▶ **DIRECTIONS**
Your answer must be a word-for-word copy of the listing, with all pictures excluded.
+++ RECORDS SUPPLIED
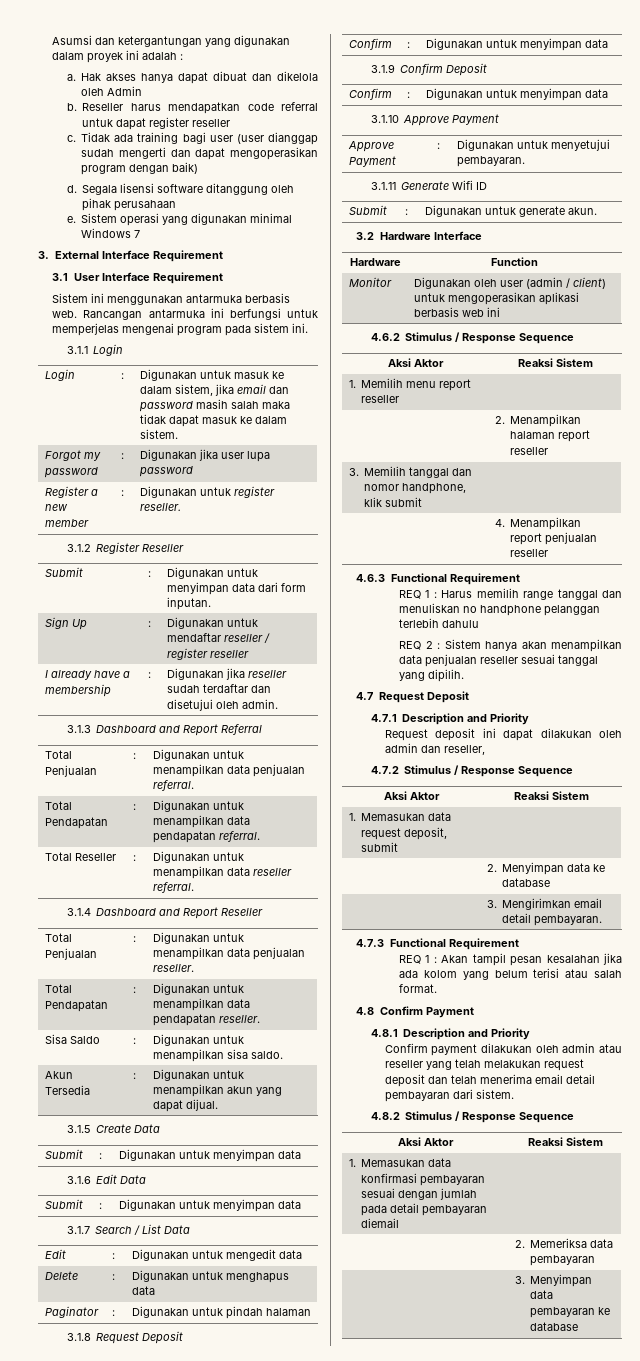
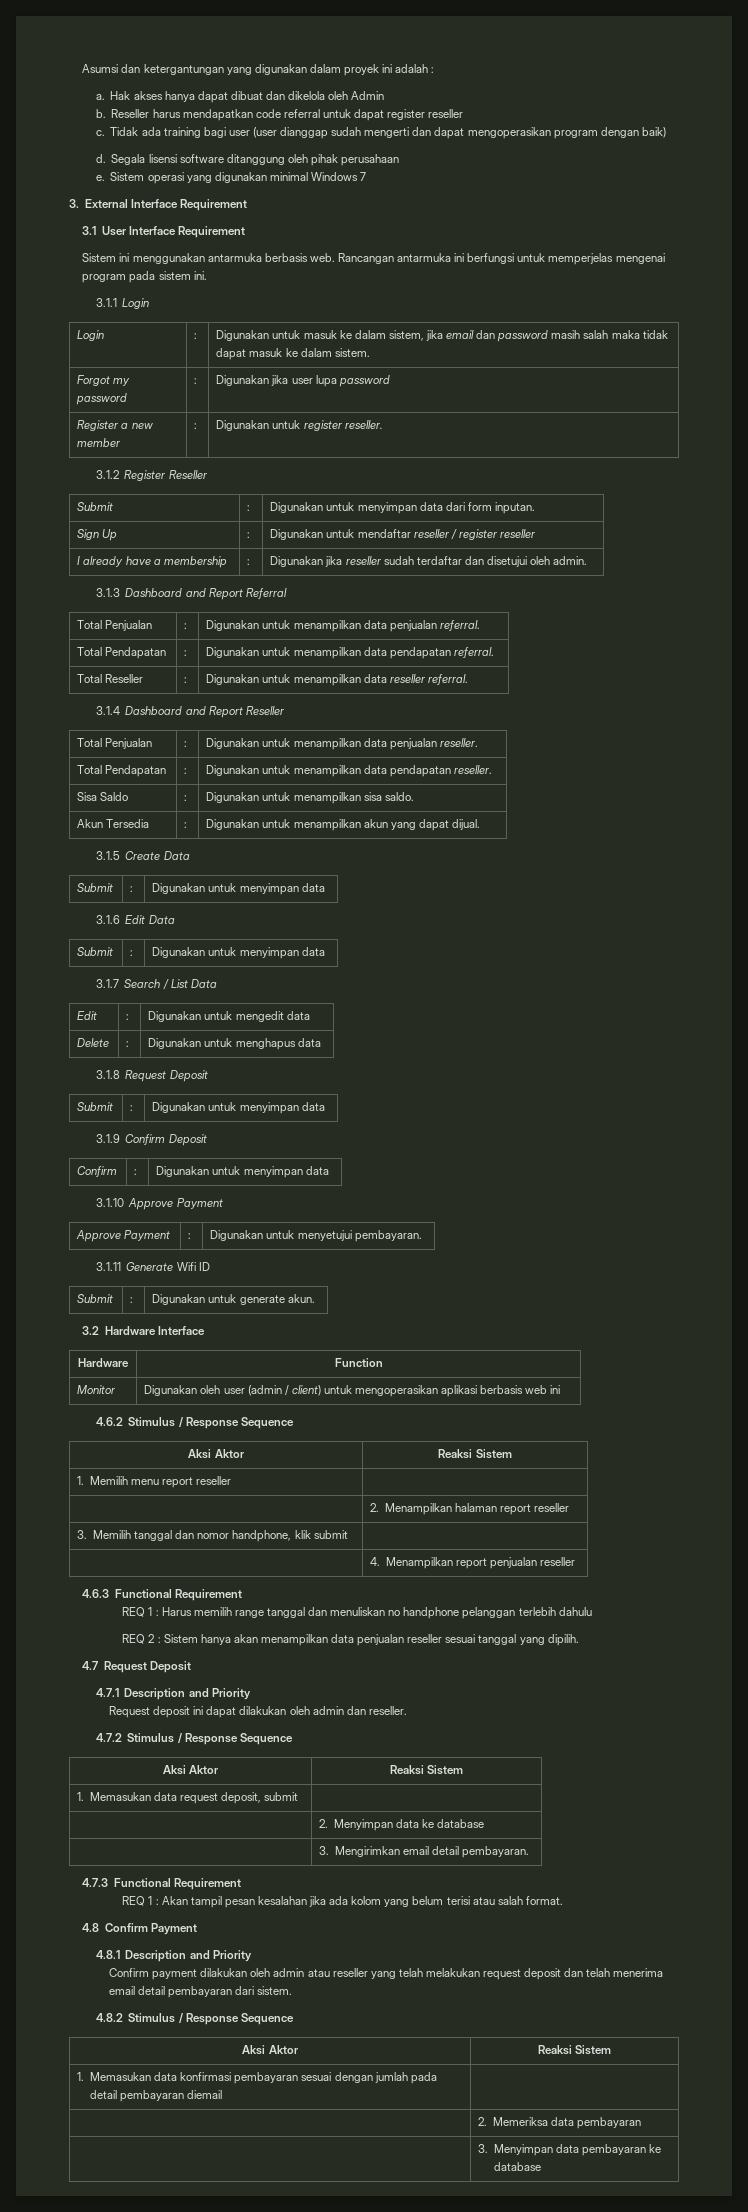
- Paginator | : | Digunakan untuk pindah halaman
  3.1.8 Request Deposit
- Confirm | : | Digunakan untuk menyimpan data
+ Submit | : | Digunakan untuk menyimpan data
- Request deposit ini dapat dilakukan oleh admin dan reseller,
+ Request deposit ini dapat dilakukan oleh admin dan reseller.

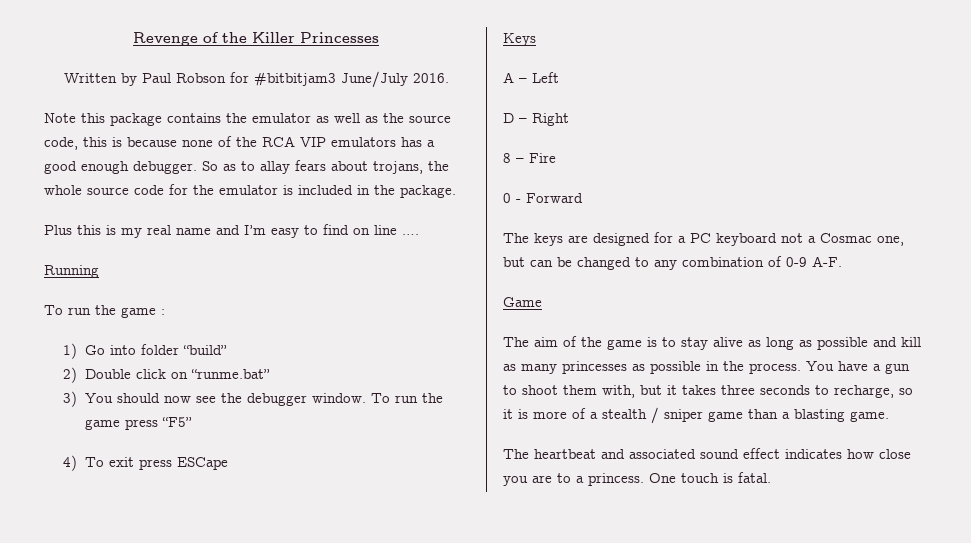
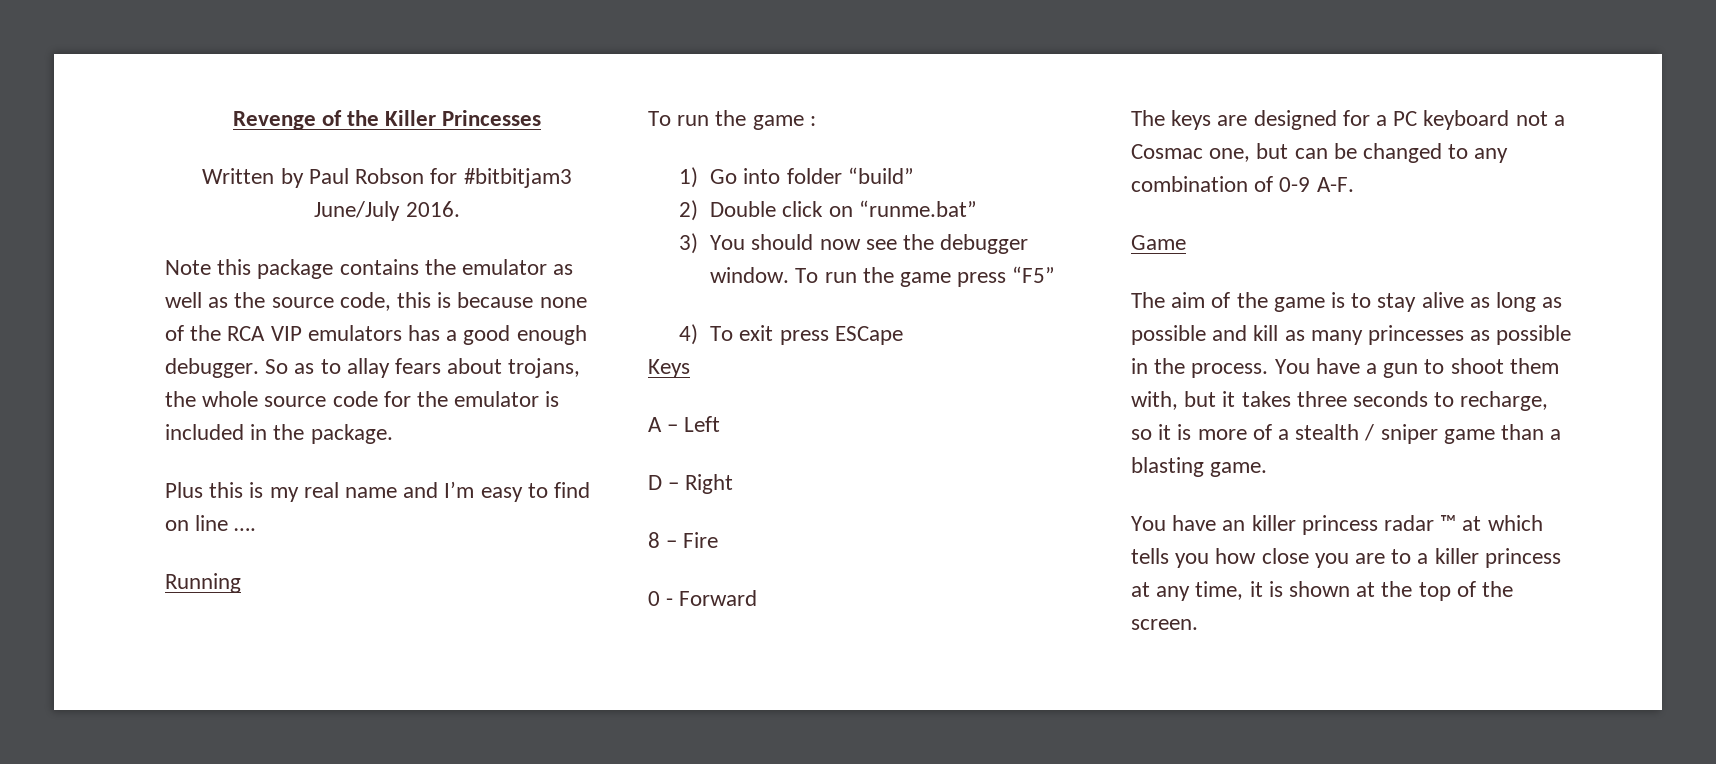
- The heartbeat and associated sound effect indicates how close you are to a princess. One touch is fatal.
+ You have an killer princess radar ™ at which tells you how close you are to a killer princess at any time, it is shown at the top of the screen.

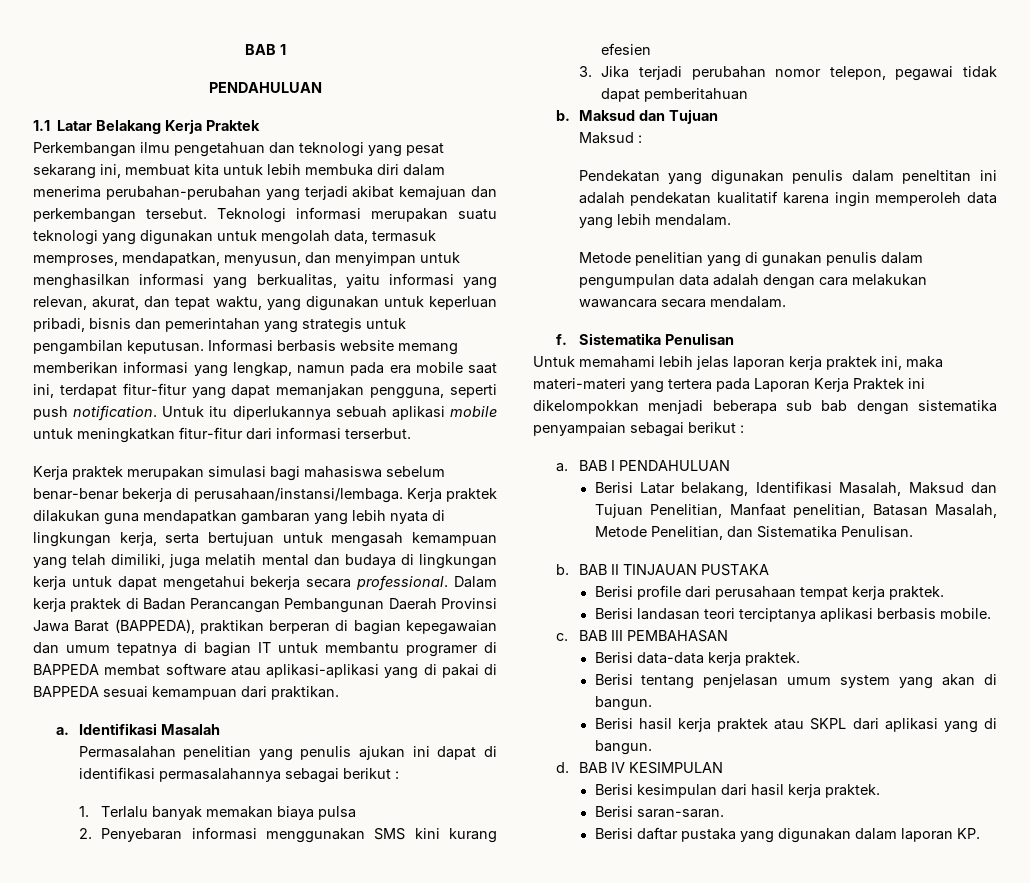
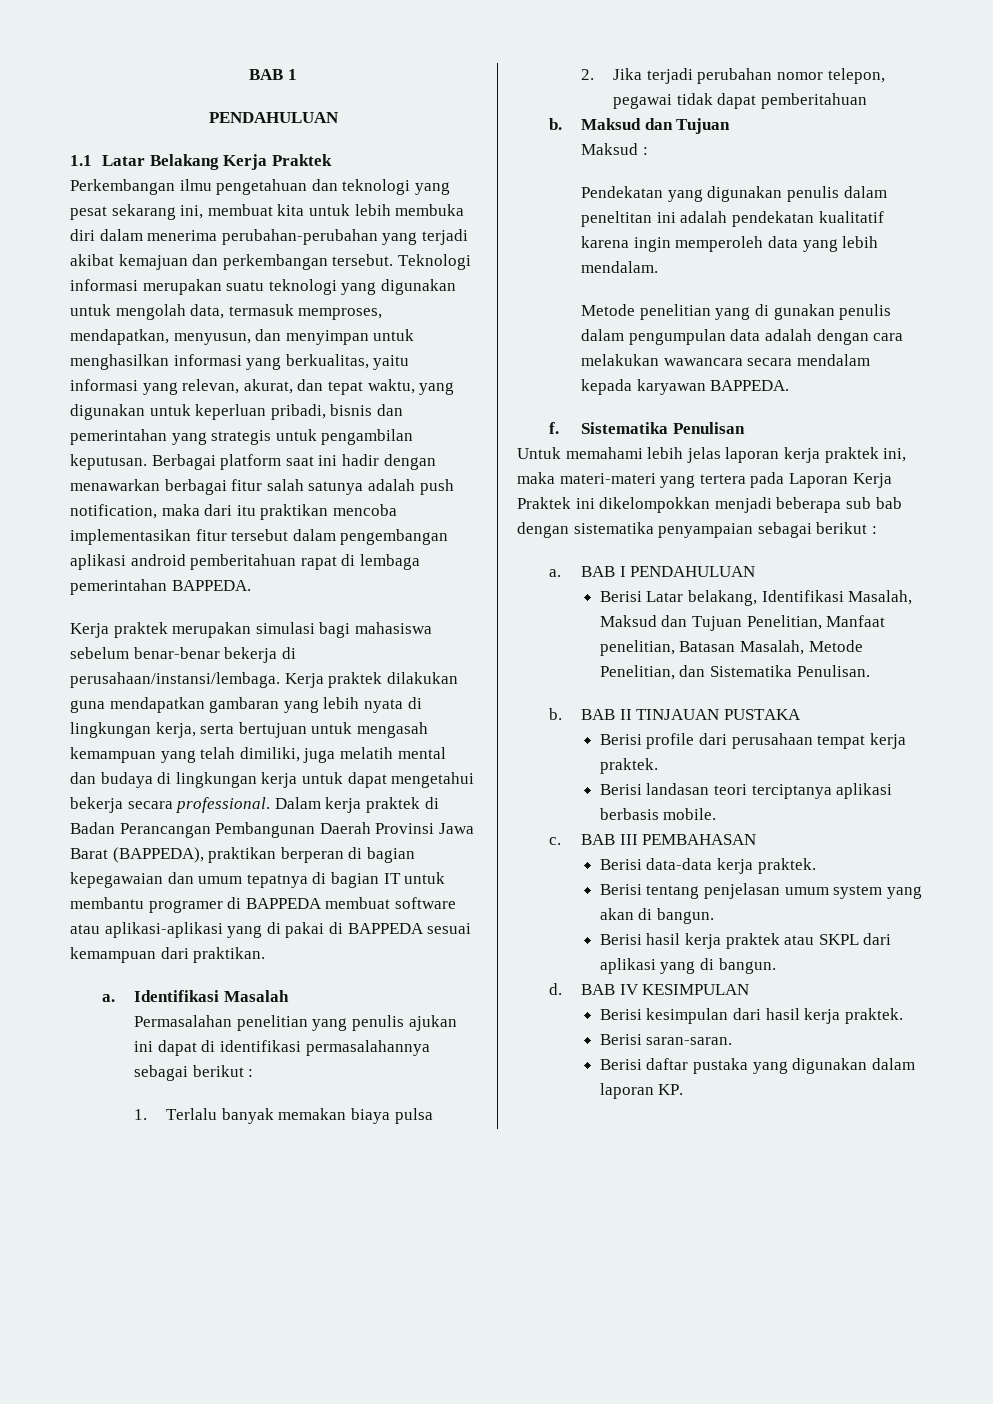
- Informasi berbasis website memang memberikan informasi yang lengkap, namun pada era mobile saat ini, terdapat fitur-fitur yang dapat memanjakan pengguna, seperti push notification. Untuk itu diperlukannya sebuah aplikasi mobile untuk meningkatkan fitur-fitur dari informasi terserbut.
+ Berbagai platform saat ini hadir dengan menawarkan berbagai fitur salah satunya adalah push notification, maka dari itu praktikan mencoba implementasikan fitur tersebut dalam pengembangan aplikasi android pemberitahuan rapat di lembaga pemerintahan BAPPEDA.
- Dalam kerja praktek di Badan Perancangan Pembangunan Daerah Provinsi Jawa Barat (BAPPEDA), praktikan berperan di bagian kepegawaian dan umum tepatnya di bagian IT untuk membantu programer di BAPPEDA membat software atau aplikasi-aplikasi yang di pakai di BAPPEDA sesuai kemampuan dari praktikan.
+ Dalam kerja praktek di Badan Perancangan Pembangunan Daerah Provinsi Jawa Barat (BAPPEDA), praktikan berperan di bagian kepegawaian dan umum tepatnya di bagian IT untuk membantu programer di BAPPEDA membuat software atau aplikasi-aplikasi yang di pakai di BAPPEDA sesuai kemampuan dari praktikan.
- 2. Penyebaran informasi menggunakan SMS kini kurang efesien
- 3. Jika terjadi perubahan nomor telepon, pegawai tidak dapat pemberitahuan
+ 2. Jika terjadi perubahan nomor telepon, pegawai tidak dapat pemberitahuan
- Metode penelitian yang di gunakan penulis dalam pengumpulan data adalah dengan cara melakukan wawancara secara mendalam.
+ Metode penelitian yang di gunakan penulis dalam pengumpulan data adalah dengan cara melakukan wawancara secara mendalam kepada karyawan BAPPEDA.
++++++
▶ **RESPONSE**
- Paginator | : | Digunakan untuk pindah halaman
  3.1.8 Request Deposit
- Confirm | : | Digunakan untuk menyimpan data
+ Submit | : | Digunakan untuk menyimpan data
- Request deposit ini dapat dilakukan oleh admin dan reseller,
+ Request deposit ini dapat dilakukan oleh admin dan reseller.

- The heartbeat and associated sound effect indicates how close you are to a princess. One touch is fatal.
+ You have an killer princess radar ™ at which tells you how close you are to a killer princess at any time, it is shown at the top of the screen.

- Informasi berbasis website memang memberikan informasi yang lengkap, namun pada era mobile saat ini, terdapat fitur-fitur yang dapat memanjakan pengguna, seperti push notification. Untuk itu diperlukannya sebuah aplikasi mobile untuk meningkatkan fitur-fitur dari informasi terserbut.
+ Berbagai platform saat ini hadir dengan menawarkan berbagai fitur salah satunya adalah push notification, maka dari itu praktikan mencoba implementasikan fitur tersebut dalam pengembangan aplikasi android pemberitahuan rapat di lembaga pemerintahan BAPPEDA.
- Dalam kerja praktek di Badan Perancangan Pembangunan Daerah Provinsi Jawa Barat (BAPPEDA), praktikan berperan di bagian kepegawaian dan umum tepatnya di bagian IT untuk membantu programer di BAPPEDA membat software atau aplikasi-aplikasi yang di pakai di BAPPEDA sesuai kemampuan dari praktikan.
+ Dalam kerja praktek di Badan Perancangan Pembangunan Daerah Provinsi Jawa Barat (BAPPEDA), praktikan berperan di bagian kepegawaian dan umum tepatnya di bagian IT untuk membantu programer di BAPPEDA membuat software atau aplikasi-aplikasi yang di pakai di BAPPEDA sesuai kemampuan dari praktikan.
- 2. Penyebaran informasi menggunakan SMS kini kurang efesien
- 3. Jika terjadi perubahan nomor telepon, pegawai tidak dapat pemberitahuan
+ 2. Jika terjadi perubahan nomor telepon, pegawai tidak dapat pemberitahuan
- Metode penelitian yang di gunakan penulis dalam pengumpulan data adalah dengan cara melakukan wawancara secara mendalam.
+ Metode penelitian yang di gunakan penulis dalam pengumpulan data adalah dengan cara melakukan wawancara secara mendalam kepada karyawan BAPPEDA.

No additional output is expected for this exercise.